Cover, Current Issue
Letter from the Editor
Contact OnEarth
Full Table of Contents
Back Issues
Media Kit

NRDC Membership

A NEW WEBSITE! blogs, more multimedia, and award-winning journalism come join the conversation at



If true wilderness still exists, should it really be so hard for most of us to find it?

Return to Wild AmericaRETURN TO WILD AMERICA
A Yearlong Search for the Continent's Natural Soul
by Scott Weidensaul
Farrar, Straus and Giroux, 394 pp., $26

reviewed by Bruce Stutz

Scott Weidensaul and I have never crossed paths, although our travels have taken us to many of the same places and our separate journeys have had similar purposes, both inspired by books written more than half a century ago. Set in motion by the late nature writer Edwin Way Teale's 1950 journey North With the Spring, I followed the spring season across North America from the Gulf of Mexico to the Arctic. For his new book Weidensaul revisited the Wild America written about in 1953 by two of the last century's most astute birders and naturalists, the late Roger Tory Peterson and James Maxwell McConnell Fisher. In 1934, Peterson had combined his skills as an ornithologist and wildlife artist to create his first field guide to the birds, beginning a franchise that would make birding and nature appreciation accessible to the novice out in the field. His three-month journey with Fisher quickly became a classic of natural history.

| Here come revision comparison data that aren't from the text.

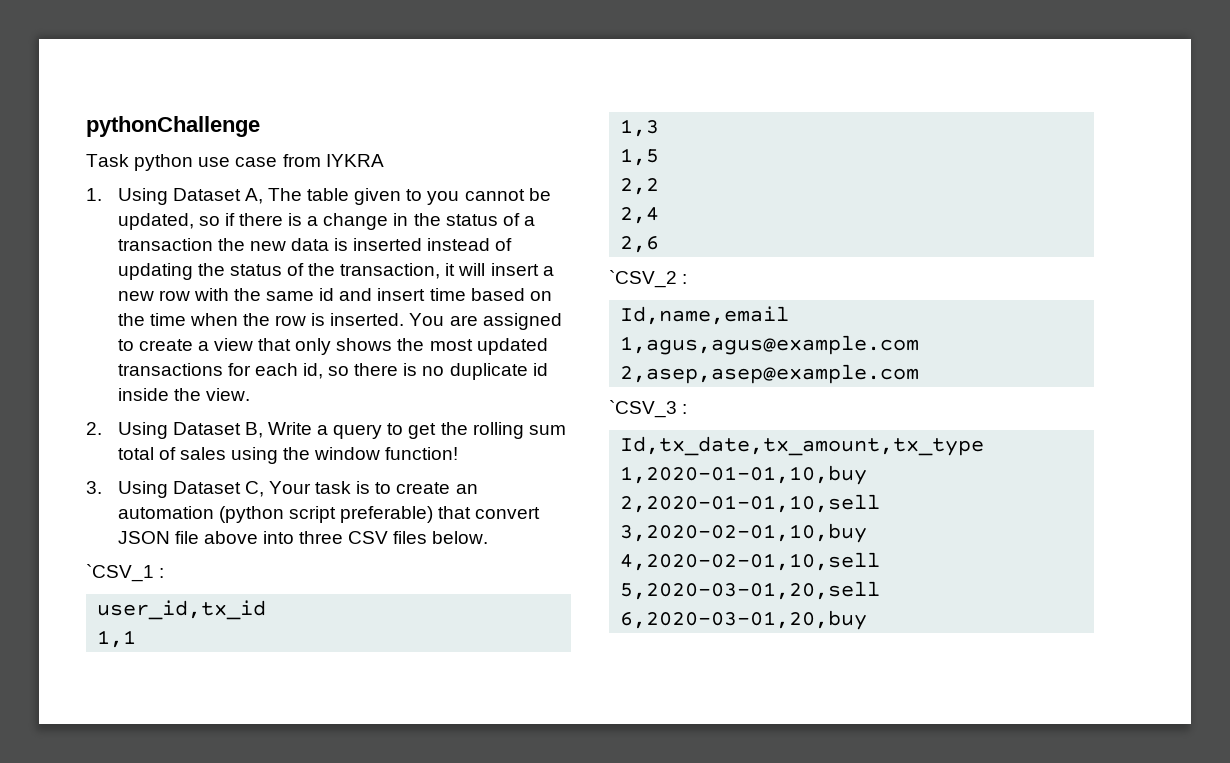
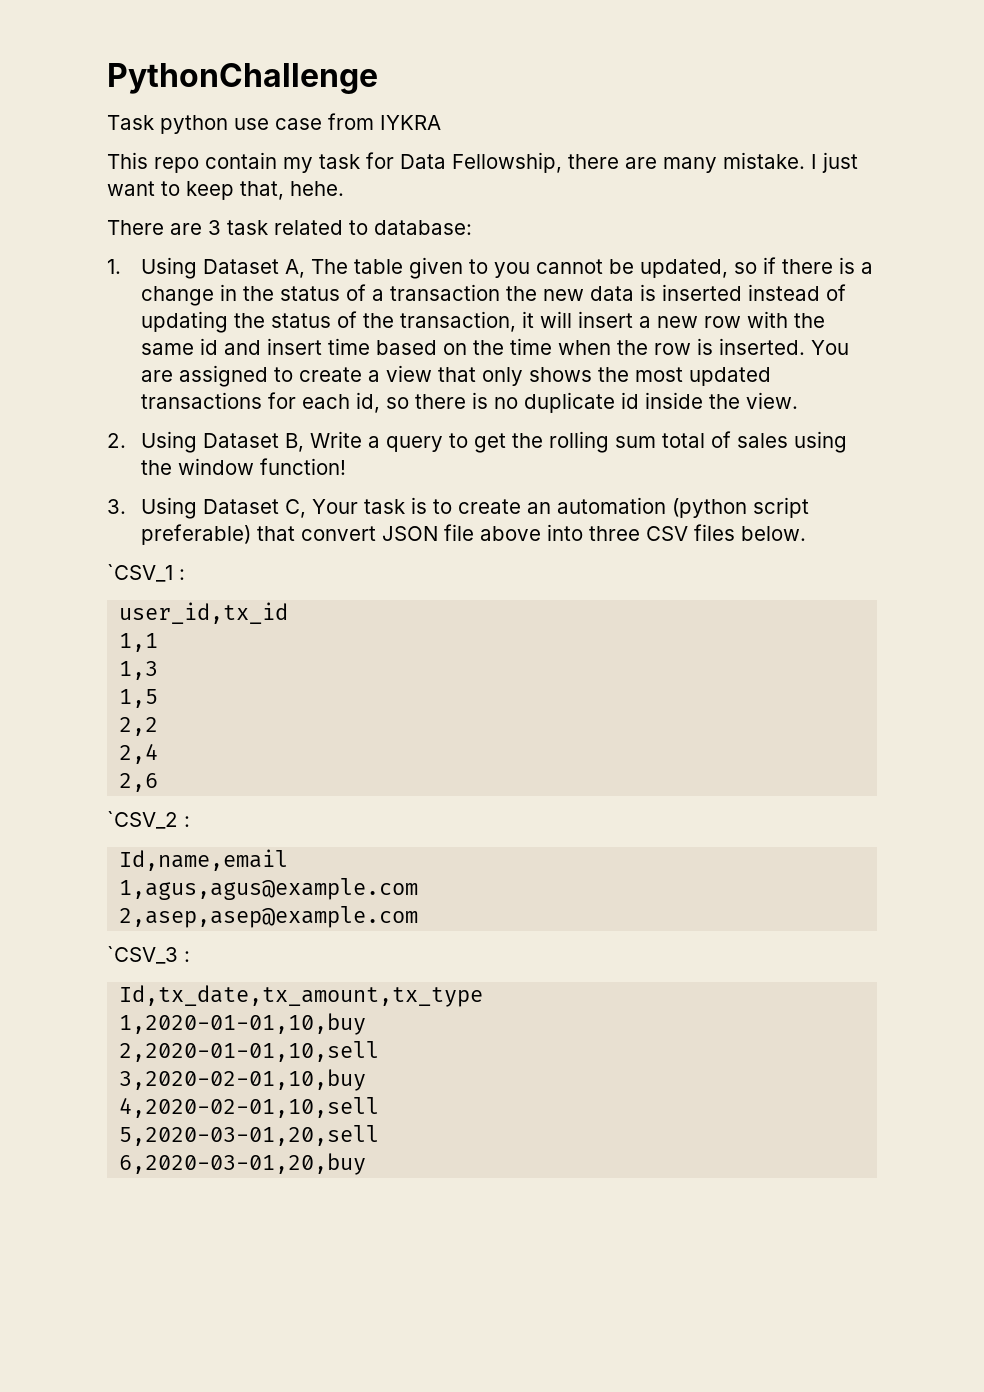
[86,116,260,137] pythonChallenge -> [107,63,378,94] PythonChallenge
(384, 160) none -> [107,152,858,173] [107,181,344,200] [107,220,472,235] // This repo contain my task for Data Fellowship, there are many mistake. I just want to keep that, hehe. // There are 3 task related to database:

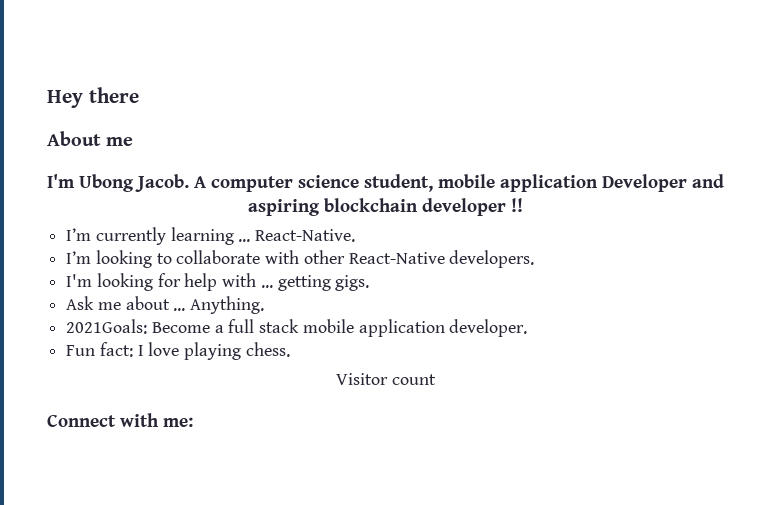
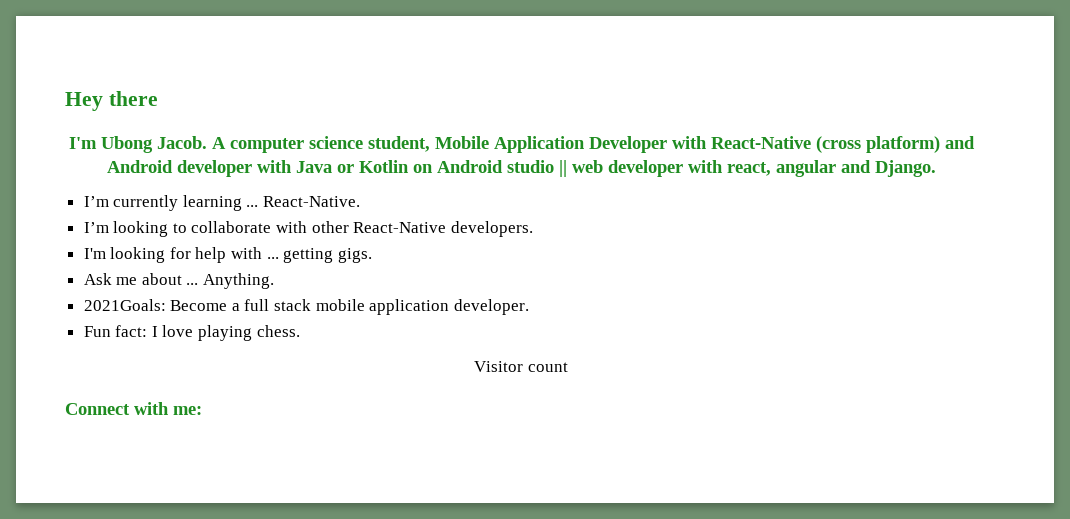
[47,131,134,146] // About me -> (158, 98) none
[438,174,724,192] [248,198,523,216] mobile application Developer and aspiring blockchain developer !! -> [434,136,975,153] [106,160,936,177] Mobile Application Developer with React-Native (cross platform) and Android developer with Java or Kotlin on Android studio || web developer with react, angular and Django.

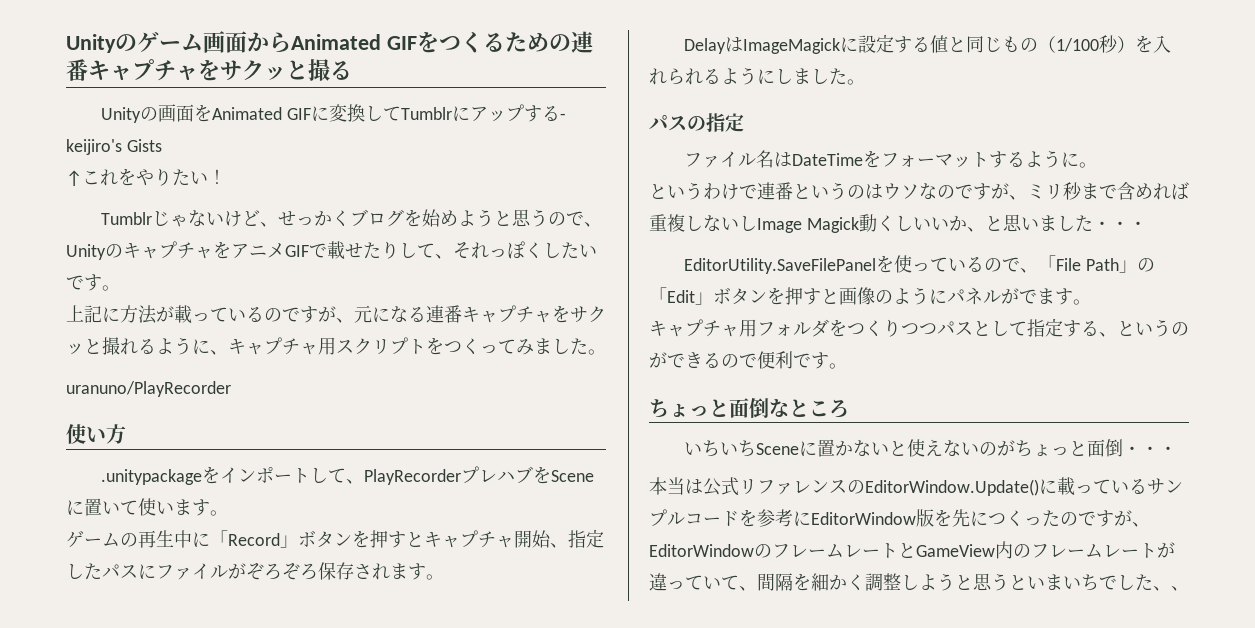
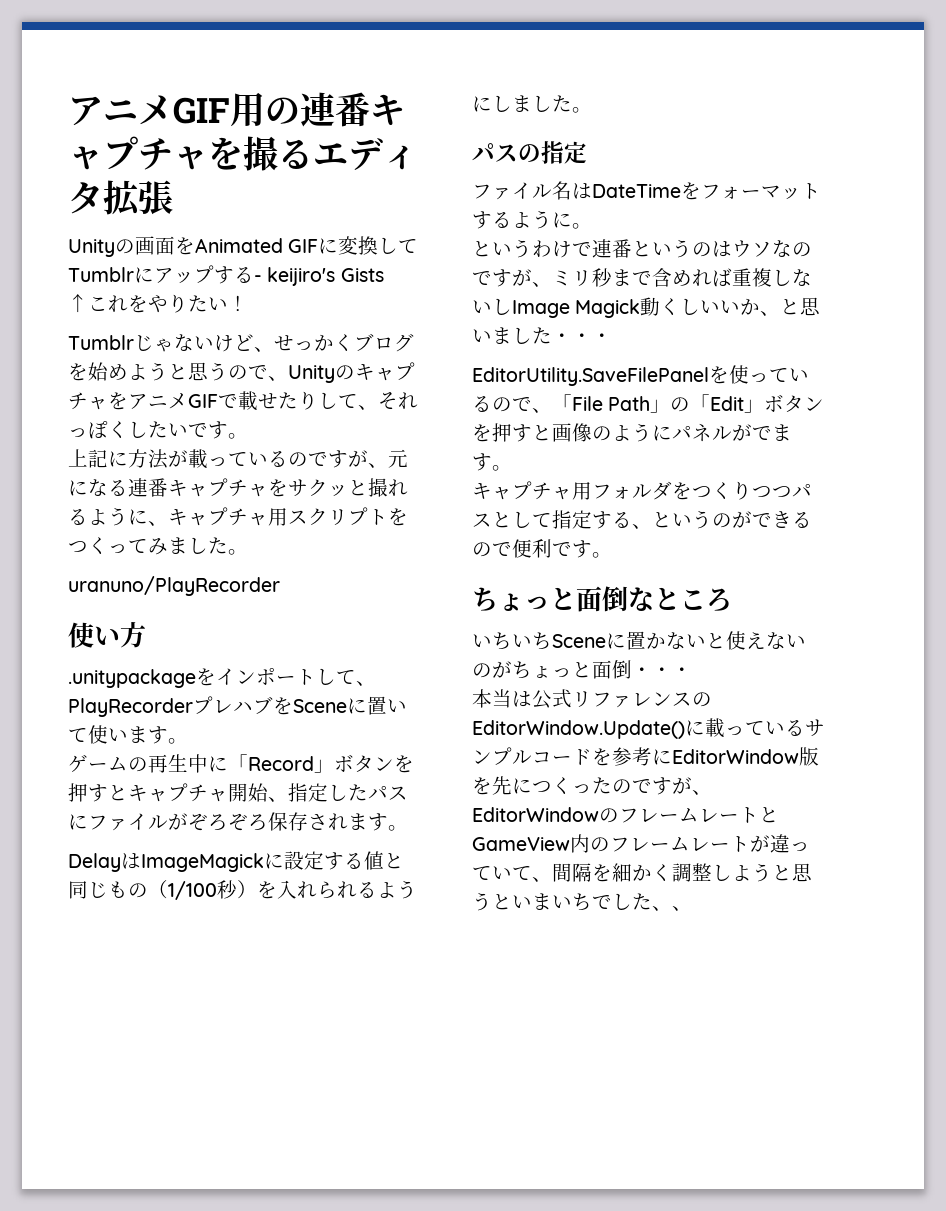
[66,31,549,53] Unityのゲーム画面からAnimated GIFをつくるため -> [68,92,265,127] アニメGIF用
[220,60,308,81] サクッと -> (243, 153) none
(352, 70) none -> [313,138,418,170] [68,180,173,217] エディタ拡張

Fifty years later, in Return to Wild America, Weidensaul follows Peterson and Fisher's trail from Newfoundland down the eastern seaboard to Florida, from Florida to the Rio Grande, then up through the Sierra Madre in Mexico and the mountains of the Arizona desert, north to the Pacific Northwest, and finally to the Yukon and the Arctic. Although he finds much changed in the last half-century, Weidensaul always seems to rediscover something of the wild America about which Peterson and Fisher wrote. Diminished as these reserves might be, Weidensaul finds in them something he calls the "natural soul of the continent."

Every nature writer knows that once humans discover a place, nothing will ever again be as it was. The farthest reaches of this continent were finally explored and settled early in the last century. Since then the extent of the ensuing ecological entropy has been proportional to the number of people moving in and the extraction of resources by logging, mining, fishing, hunting, or farming. So every nature writer inevitably comes up with the same story: We head out to discover what wilderness remains, find it, extol its beauty, revel in its power, rue its decline, and hope, through our evocations, to convince readers of its value and the need to protect and defend it.

If we make it sound as if the battle is already lost, our readers and publishers will shy away -- "too depressing." No one wants to read a litany of ruin, an environmental necrology. Yet if we say that yes, some things have been lost, but wild America still exists, we may give readers a false sense of security. While they themselves may not ever see any actual wilderness, they can find consolation in the knowledge that if we nature writers have paddled and fished wild rivers and hiked untrammeled trails, wild America must still exist. For Weidensaul, the very existence of tucked-away places where nature remains mostly untouched and essentially wild means that "ours is still, at its core, a wild country." But is it?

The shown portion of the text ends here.